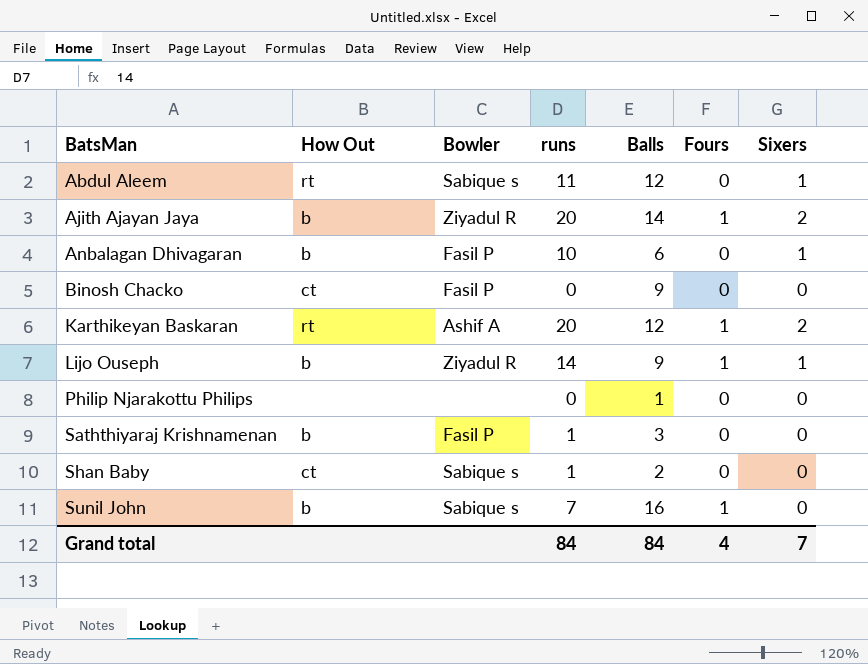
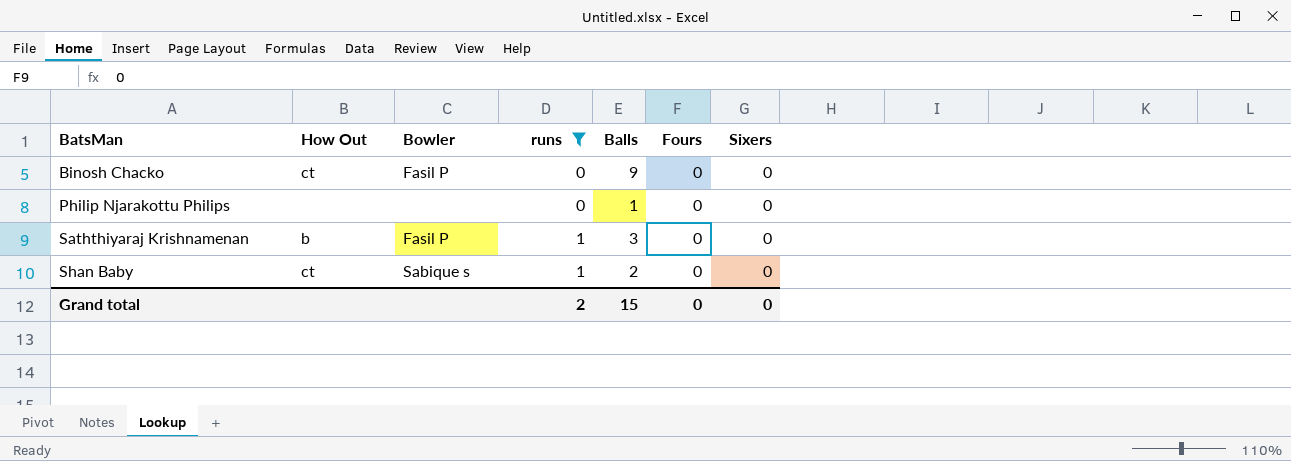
filter: none -> runs <= 1
Grand total | runs: 84 -> 2
Grand total | Balls: 84 -> 15
Grand total | Fours: 4 -> 0
Grand total | Sixers: 7 -> 0

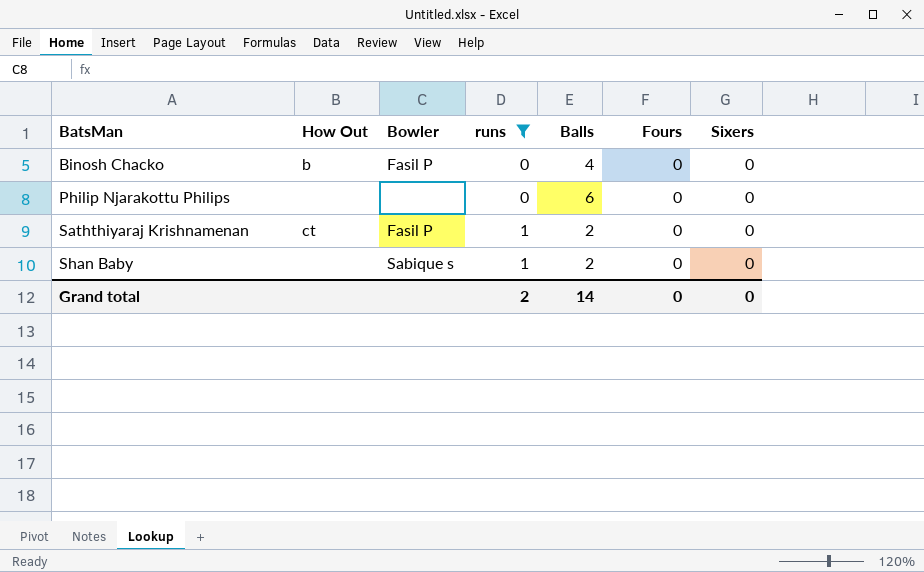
Binosh Chacko | How Out: ct -> b
Binosh Chacko | Balls: 9 -> 4
Philip Njarakottu Philips | Balls: 1 -> 6
Saththiyaraj Krishnamenan | How Out: b -> ct
Saththiyaraj Krishnamenan | Balls: 3 -> 2
Shan Baby | How Out: ct -> none
Grand total | Balls: 15 -> 14

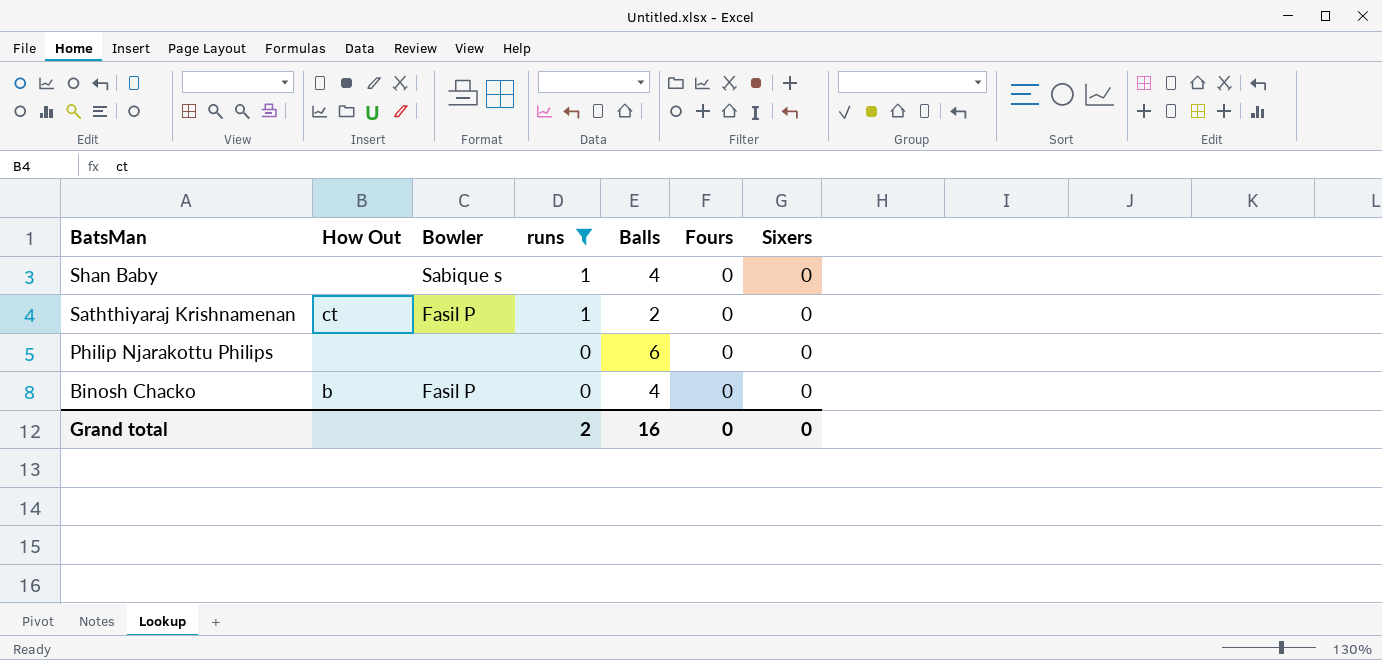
row order: BatsMan ascending -> BatsMan descending
Shan Baby | Balls: 2 -> 4
Grand total | Balls: 14 -> 16

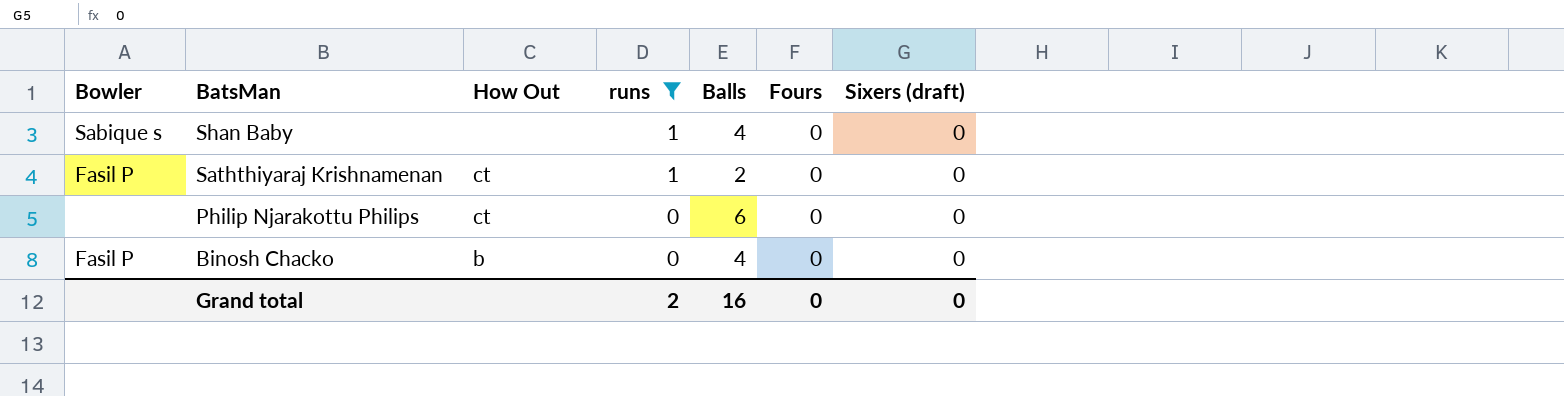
column Bowler | position: 3 -> 1
column name: Sixers -> Sixers (draft)
Philip Njarakottu Philips | How Out: none -> ct

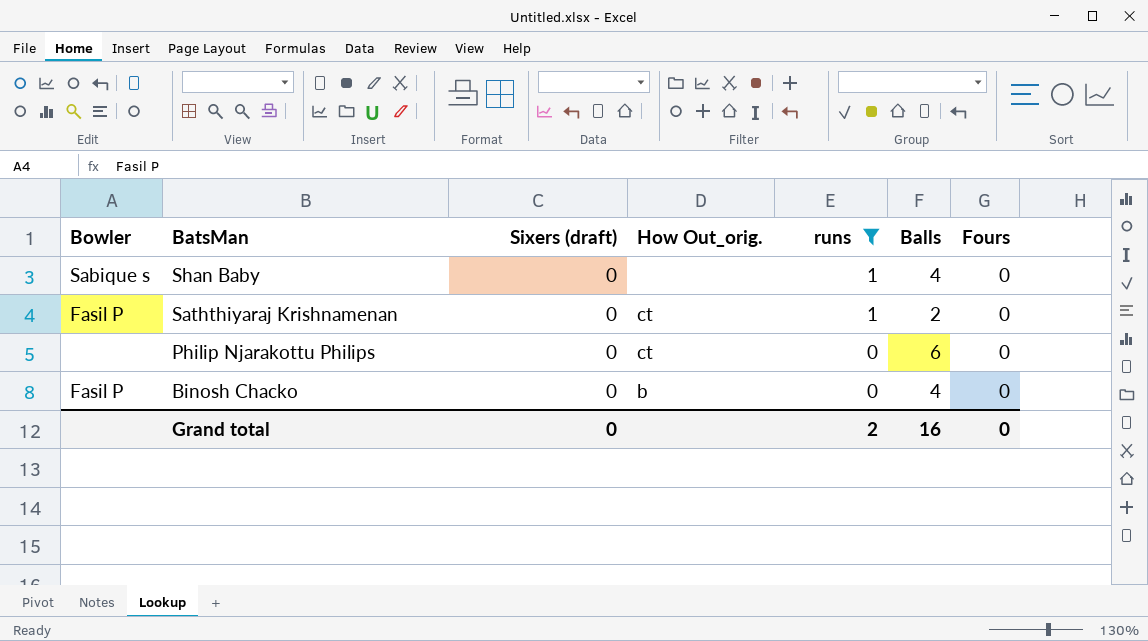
column Sixers (draft) | position: 7 -> 3
column name: How Out -> How Out_orig.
━━━━━━━━━━━━━━━━━━━━
• _What you will do_:
Could the listing above be transcribed exactly, with the pictures left out?

• _Answer below_:
filter: none -> runs <= 1
Grand total | runs: 84 -> 2
Grand total | Balls: 84 -> 15
Grand total | Fours: 4 -> 0
Grand total | Sixers: 7 -> 0

Binosh Chacko | How Out: ct -> b
Binosh Chacko | Balls: 9 -> 4
Philip Njarakottu Philips | Balls: 1 -> 6
Saththiyaraj Krishnamenan | How Out: b -> ct
Saththiyaraj Krishnamenan | Balls: 3 -> 2
Shan Baby | How Out: ct -> none
Grand total | Balls: 15 -> 14

row order: BatsMan ascending -> BatsMan descending
Shan Baby | Balls: 2 -> 4
Grand total | Balls: 14 -> 16

column Bowler | position: 3 -> 1
column name: Sixers -> Sixers (draft)
Philip Njarakottu Philips | How Out: none -> ct

column Sixers (draft) | position: 7 -> 3
column name: How Out -> How Out_orig.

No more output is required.